Task brief: Please return the lines of the data below, word for word, from the first line through the line containing "nested property is".

Entries shown:
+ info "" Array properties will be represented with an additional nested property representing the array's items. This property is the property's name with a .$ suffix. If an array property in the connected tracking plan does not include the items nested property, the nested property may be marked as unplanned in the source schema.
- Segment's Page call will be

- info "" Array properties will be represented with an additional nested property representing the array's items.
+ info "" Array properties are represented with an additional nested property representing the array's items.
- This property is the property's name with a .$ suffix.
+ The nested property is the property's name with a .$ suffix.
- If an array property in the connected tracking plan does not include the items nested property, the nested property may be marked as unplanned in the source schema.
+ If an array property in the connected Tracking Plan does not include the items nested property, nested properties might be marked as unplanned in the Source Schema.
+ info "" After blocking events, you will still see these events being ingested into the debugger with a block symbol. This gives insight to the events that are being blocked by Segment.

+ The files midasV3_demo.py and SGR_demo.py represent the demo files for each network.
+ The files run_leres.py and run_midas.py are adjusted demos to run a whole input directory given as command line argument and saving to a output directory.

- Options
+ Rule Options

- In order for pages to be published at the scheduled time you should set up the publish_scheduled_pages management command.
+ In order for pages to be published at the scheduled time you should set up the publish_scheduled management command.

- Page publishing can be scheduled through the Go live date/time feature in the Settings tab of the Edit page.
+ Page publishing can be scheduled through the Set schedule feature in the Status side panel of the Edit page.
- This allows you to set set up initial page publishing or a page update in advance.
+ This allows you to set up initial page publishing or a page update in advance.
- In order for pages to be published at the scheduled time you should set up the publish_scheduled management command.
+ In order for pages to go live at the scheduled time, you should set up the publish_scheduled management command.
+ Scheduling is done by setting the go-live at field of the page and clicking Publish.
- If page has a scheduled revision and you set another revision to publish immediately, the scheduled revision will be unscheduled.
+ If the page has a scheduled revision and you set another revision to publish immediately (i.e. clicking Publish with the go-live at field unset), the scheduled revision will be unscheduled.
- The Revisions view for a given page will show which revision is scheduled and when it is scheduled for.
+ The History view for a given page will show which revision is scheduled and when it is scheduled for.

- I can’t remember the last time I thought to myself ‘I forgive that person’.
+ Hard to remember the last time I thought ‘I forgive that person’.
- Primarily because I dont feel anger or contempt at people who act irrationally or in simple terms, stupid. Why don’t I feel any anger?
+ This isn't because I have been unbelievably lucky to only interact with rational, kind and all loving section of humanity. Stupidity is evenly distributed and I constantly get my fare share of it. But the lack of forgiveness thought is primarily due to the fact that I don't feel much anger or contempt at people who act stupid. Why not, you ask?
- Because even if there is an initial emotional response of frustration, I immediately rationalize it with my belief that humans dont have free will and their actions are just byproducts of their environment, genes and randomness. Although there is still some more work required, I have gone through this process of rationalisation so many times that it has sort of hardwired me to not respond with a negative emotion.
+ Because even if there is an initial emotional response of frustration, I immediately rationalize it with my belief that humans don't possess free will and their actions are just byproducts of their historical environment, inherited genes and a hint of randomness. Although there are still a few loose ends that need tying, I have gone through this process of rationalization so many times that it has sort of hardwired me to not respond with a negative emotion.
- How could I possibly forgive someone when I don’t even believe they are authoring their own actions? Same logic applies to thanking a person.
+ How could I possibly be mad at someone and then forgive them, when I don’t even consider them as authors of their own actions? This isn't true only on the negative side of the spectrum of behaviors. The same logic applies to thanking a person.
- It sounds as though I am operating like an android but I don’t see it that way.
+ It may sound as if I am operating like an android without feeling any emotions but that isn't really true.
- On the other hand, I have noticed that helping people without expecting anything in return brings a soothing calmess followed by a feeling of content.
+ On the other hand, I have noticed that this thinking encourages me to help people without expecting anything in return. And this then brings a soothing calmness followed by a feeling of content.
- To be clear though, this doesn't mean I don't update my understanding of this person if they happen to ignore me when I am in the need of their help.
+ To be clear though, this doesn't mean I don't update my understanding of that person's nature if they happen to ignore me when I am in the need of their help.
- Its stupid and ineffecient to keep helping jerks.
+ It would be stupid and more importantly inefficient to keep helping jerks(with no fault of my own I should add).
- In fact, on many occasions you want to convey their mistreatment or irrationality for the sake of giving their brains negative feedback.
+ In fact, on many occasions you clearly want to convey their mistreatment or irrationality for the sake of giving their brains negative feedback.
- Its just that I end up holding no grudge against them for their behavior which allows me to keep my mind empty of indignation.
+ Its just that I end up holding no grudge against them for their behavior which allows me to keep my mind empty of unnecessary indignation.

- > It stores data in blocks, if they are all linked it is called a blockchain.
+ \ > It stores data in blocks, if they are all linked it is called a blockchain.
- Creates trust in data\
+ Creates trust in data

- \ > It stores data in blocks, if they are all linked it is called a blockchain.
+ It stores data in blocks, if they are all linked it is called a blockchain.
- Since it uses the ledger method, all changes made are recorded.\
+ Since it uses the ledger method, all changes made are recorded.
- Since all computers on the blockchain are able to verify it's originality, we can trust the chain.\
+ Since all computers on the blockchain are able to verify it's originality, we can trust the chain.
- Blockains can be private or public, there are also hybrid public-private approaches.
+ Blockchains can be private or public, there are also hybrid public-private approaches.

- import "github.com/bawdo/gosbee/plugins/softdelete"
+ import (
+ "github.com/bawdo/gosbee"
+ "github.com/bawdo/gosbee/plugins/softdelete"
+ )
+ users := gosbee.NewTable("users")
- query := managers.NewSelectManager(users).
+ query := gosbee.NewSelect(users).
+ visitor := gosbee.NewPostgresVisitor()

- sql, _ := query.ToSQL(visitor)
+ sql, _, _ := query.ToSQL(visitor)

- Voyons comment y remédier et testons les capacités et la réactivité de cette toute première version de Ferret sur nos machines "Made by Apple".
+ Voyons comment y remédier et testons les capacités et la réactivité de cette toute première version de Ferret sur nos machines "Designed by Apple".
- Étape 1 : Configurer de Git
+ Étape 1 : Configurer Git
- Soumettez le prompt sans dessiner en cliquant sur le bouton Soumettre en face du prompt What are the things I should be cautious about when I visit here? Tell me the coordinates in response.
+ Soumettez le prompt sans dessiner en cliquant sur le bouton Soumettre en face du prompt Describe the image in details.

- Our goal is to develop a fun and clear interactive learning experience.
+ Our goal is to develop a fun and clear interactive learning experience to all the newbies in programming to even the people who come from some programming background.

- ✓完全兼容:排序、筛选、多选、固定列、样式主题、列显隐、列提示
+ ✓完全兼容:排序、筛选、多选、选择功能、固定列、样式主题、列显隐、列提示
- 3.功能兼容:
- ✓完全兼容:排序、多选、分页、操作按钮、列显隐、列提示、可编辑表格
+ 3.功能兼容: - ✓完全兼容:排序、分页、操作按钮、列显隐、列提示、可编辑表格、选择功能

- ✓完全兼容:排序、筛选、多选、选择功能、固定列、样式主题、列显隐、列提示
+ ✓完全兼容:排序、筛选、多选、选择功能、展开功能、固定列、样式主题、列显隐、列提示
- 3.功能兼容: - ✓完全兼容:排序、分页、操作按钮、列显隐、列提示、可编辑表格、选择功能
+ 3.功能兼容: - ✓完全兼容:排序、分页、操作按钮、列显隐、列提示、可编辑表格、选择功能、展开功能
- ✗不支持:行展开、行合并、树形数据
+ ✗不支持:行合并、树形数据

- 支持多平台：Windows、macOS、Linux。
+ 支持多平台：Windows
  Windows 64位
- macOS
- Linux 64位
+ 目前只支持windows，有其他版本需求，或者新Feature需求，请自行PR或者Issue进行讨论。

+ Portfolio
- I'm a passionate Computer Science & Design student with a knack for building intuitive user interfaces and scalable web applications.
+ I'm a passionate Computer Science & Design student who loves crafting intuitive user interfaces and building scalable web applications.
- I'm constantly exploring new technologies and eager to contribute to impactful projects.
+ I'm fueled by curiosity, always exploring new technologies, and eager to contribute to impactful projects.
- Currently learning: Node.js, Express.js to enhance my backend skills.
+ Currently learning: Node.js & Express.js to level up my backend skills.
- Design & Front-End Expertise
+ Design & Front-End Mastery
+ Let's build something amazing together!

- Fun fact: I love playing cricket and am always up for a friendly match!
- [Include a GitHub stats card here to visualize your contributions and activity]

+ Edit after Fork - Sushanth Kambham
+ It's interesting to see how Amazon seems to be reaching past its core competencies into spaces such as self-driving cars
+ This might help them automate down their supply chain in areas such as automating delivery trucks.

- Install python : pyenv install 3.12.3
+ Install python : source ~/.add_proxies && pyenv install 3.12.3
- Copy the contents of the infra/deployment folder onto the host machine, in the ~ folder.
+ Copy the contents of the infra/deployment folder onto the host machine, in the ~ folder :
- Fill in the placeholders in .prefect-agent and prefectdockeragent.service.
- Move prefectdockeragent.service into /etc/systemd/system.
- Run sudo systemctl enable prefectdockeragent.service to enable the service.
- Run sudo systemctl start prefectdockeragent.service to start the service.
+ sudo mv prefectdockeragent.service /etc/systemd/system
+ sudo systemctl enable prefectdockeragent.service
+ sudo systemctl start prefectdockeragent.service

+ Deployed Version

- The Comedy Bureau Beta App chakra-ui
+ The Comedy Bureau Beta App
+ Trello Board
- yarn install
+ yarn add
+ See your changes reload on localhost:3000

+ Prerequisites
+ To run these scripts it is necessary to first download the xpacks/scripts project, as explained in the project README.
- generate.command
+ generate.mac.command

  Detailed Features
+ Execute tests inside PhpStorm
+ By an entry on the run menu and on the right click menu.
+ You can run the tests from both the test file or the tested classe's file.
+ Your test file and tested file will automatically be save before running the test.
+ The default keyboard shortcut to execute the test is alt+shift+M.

Exercise result:
+ info "" Array properties will be represented with an additional nested property representing the array's items. This property is the property's name with a .$ suffix. If an array property in the connected tracking plan does not include the items nested property, the nested property may be marked as unplanned in the source schema.
- Segment's Page call will be

- info "" Array properties will be represented with an additional nested property representing the array's items.
+ info "" Array properties are represented with an additional nested property representing the array's items.
- This property is the property's name with a .$ suffix.
+ The nested property is the property's name with a .$ suffix.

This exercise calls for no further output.